John Mayer has been quiet for some time now —a nice thing, really—but guess what, here he is, he’s back, baby. Here’s a new music video from John Mayer. What the hell is going on in this video(via Vulture)? Please. Someone. Help me.
“Still Feel Like Your Man” is a song in a style Mayer described to the New York Times’s Joe Coscarelli as “ancient Japanese R&B.” He acknowledges that this is a genre that doesn’t exist. He also said that it “moves and throbs and has women in it again,” to everyone’s great relief. The setting is a “disco dojo” —once again, not a thing—and the video is doing quite a lot without really understanding what it’s doing or why.
As per the Times interview, which feels like it’s supposed to be a big, fat mea culpa for, um, being John Mayer, the song is obviously about Katy Perry but is definitely not about cultural appropriation. That was NOT his intention.
“I think we were as sensitive as we could possibly be,” he said over burgers at the Polo Lounge the day after the video shoot. “It was discussed at every juncture.”
“Part of cultural appropriation is blindness,” he added. “I’m on the right side of the line because it’s an idea for the video that has a very multiethnic casting, and nobody who is white or non-Asian is playing an Asian person.”
It’s fine if you want to tell yourself you’re on the “right side of the line” my dude and maybe I’m asking too much for this to make any sense but...what the hell? What is this?
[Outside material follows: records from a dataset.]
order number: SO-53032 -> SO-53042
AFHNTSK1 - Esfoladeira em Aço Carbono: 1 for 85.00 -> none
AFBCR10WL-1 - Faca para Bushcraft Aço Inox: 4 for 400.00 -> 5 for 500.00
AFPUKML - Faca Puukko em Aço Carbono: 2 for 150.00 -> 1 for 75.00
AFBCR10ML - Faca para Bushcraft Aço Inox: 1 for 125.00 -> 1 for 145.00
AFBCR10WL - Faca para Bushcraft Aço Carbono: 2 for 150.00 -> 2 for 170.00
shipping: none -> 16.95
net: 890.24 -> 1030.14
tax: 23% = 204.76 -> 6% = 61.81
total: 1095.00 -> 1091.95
This is less cultural appropriation and more a horrible weird pastiche of bamboo, pandas, sword fighting and fans. It’s a lot of look and none of it is really great. There’s no hard and fast rule that music videos match the lyrics of the song they accompany but the choice to croon lyrics about keeping your ex-girlfriend’s shampoo just in case over some half-hearted dancing with two people in panda costumes makes little to no sense to me.
Maybe you can figure it out for yourself.
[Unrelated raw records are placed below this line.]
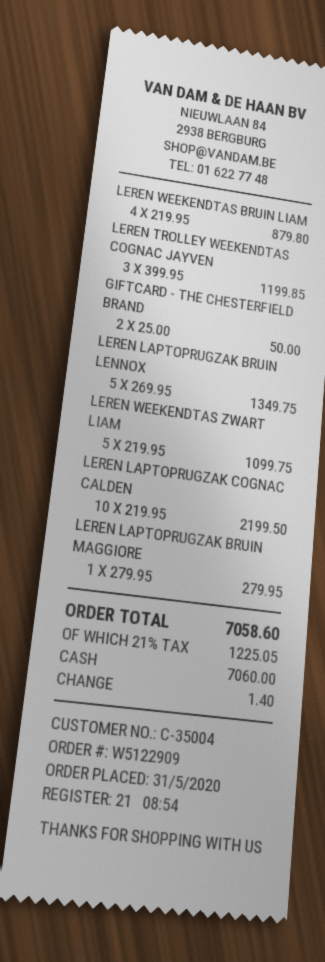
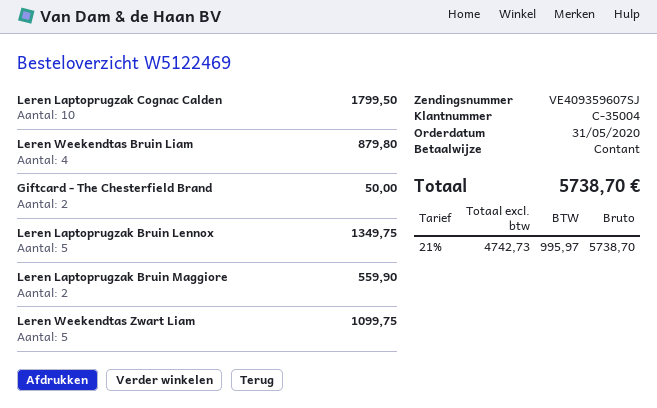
order number: W5122909 -> W5122469
LEREN TROLLEY WEEKENDTAS COGNAC JAYVEN: 3 for 1199.85 -> none
LEREN LAPTOPRUGZAK COGNAC CALDEN: 10 for 2199.50 -> 10 for 1799.50
LEREN LAPTOPRUGZAK BRUIN MAGGIORE: 1 for 279.95 -> 2 for 559.90
tax: 21% = 1225.05 -> 21% = 995.97
total: 7058.60 -> 5738.70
Here’s John Mayer and some pandas.
Who is this person and what purpose do they serve in this loosely-constructed narrative that isn’t really a narrative at all?
Are they mad that they’re in this video?
Still not sure why he put this here, but maybe I’m missing a message that’s deeper and bigger than we will ever understand.
“Do I think that someone is going to tweet that this is cultural appropriation? Yes,” Mayer said to the Times. If that’s the point of this entire thing, then I guess I played myself.